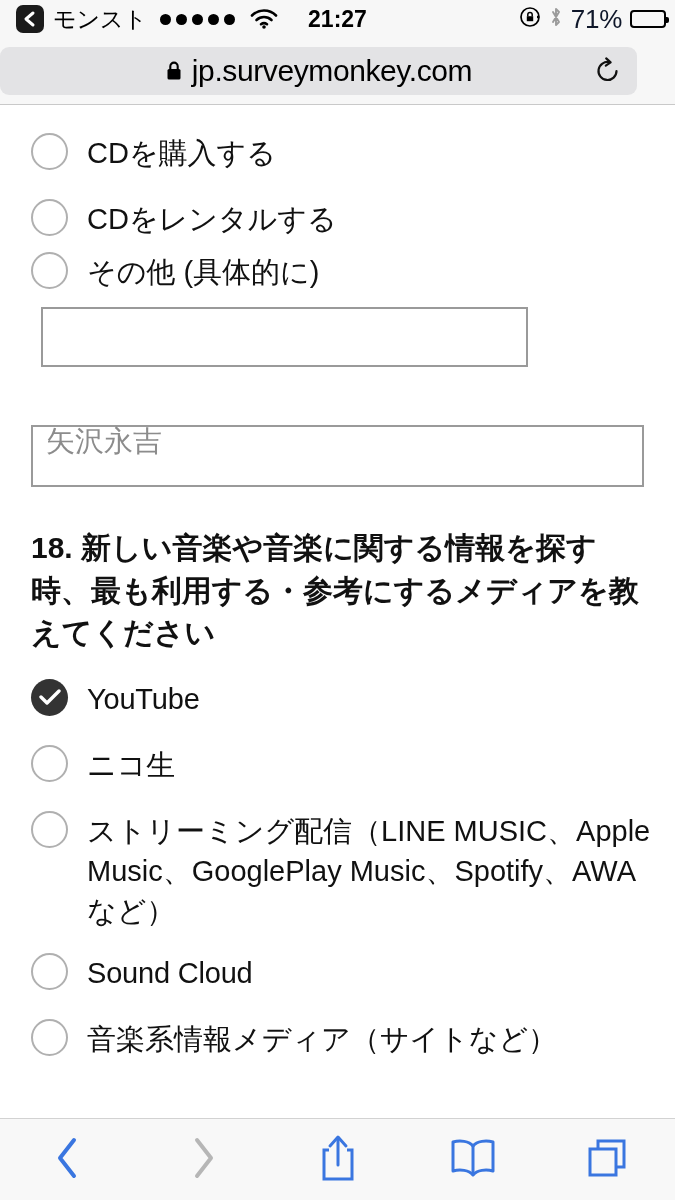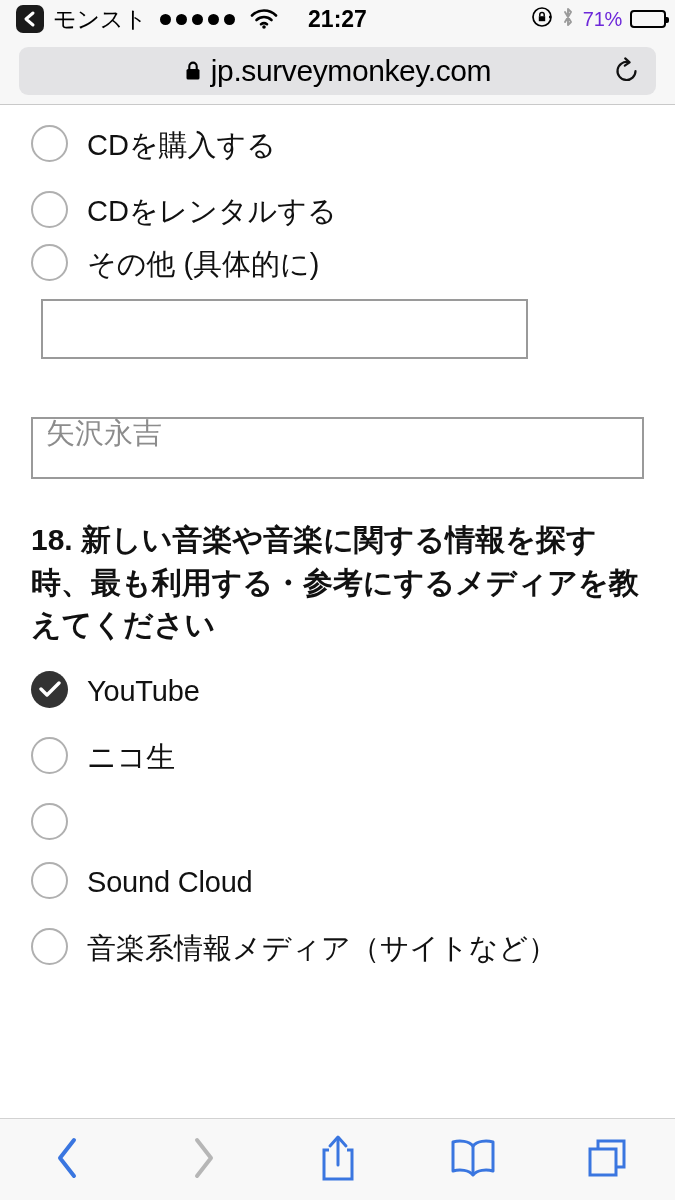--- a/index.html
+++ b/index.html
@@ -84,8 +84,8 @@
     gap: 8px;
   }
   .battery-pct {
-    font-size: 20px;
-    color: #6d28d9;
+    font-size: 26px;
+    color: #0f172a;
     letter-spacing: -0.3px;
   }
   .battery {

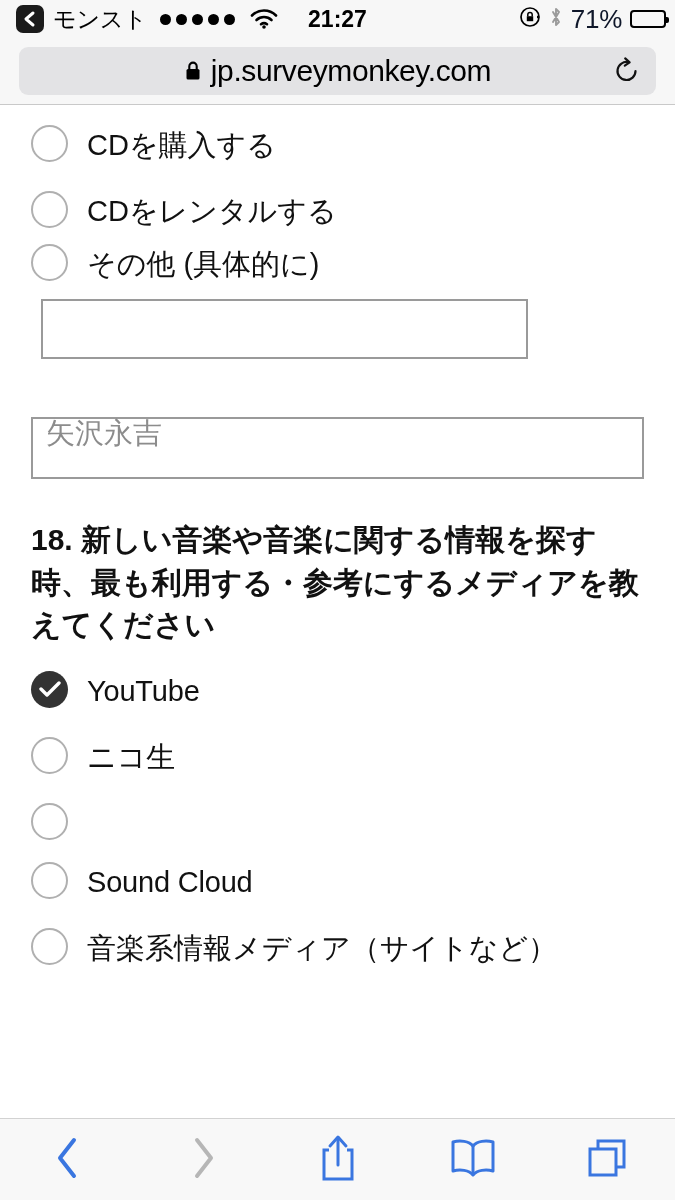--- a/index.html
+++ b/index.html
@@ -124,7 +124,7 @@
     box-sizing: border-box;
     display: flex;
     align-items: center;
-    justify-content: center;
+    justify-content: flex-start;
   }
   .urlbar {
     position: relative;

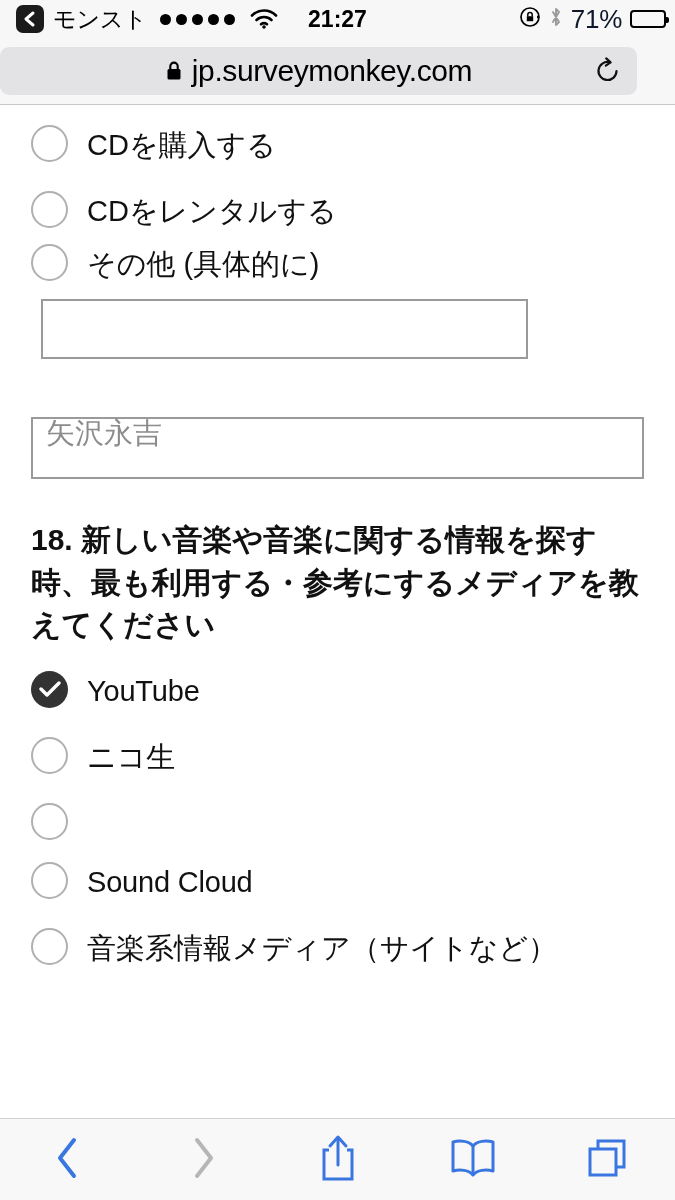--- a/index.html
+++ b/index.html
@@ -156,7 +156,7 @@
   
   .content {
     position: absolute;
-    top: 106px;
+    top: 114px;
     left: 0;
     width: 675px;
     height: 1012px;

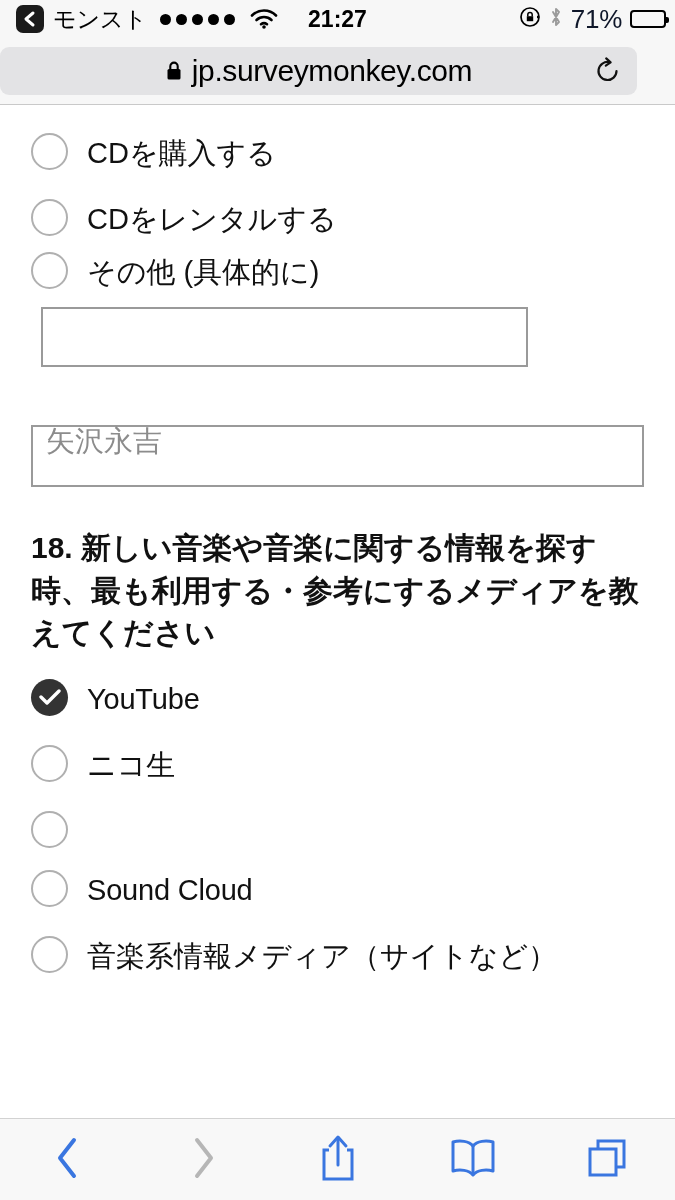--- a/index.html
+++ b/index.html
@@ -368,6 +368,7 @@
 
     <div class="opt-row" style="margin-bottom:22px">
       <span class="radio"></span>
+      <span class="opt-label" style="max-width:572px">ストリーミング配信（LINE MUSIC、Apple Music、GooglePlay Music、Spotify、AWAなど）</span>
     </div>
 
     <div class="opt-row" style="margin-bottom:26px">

■ **PROBLEM TO WORK ON**
Leave the images out as you retype each line of the material exactly.

■ **ANSWER BOX**
--- a/index.html
+++ b/index.html
@@ -84,8 +84,8 @@
     gap: 8px;
   }
   .battery-pct {
-    font-size: 20px;
-    color: #6d28d9;
+    font-size: 26px;
+    color: #0f172a;
     letter-spacing: -0.3px;
   }
   .battery {

--- a/index.html
+++ b/index.html
@@ -124,7 +124,7 @@
     box-sizing: border-box;
     display: flex;
     align-items: center;
-    justify-content: center;
+    justify-content: flex-start;
   }
   .urlbar {
     position: relative;

--- a/index.html
+++ b/index.html
@@ -156,7 +156,7 @@
   
   .content {
     position: absolute;
-    top: 106px;
+    top: 114px;
     left: 0;
     width: 675px;
     height: 1012px;

--- a/index.html
+++ b/index.html
@@ -368,6 +368,7 @@
 
     <div class="opt-row" style="margin-bottom:22px">
       <span class="radio"></span>
+      <span class="opt-label" style="max-width:572px">ストリーミング配信（LINE MUSIC、Apple Music、GooglePlay Music、Spotify、AWAなど）</span>
     </div>
 
     <div class="opt-row" style="margin-bottom:26px">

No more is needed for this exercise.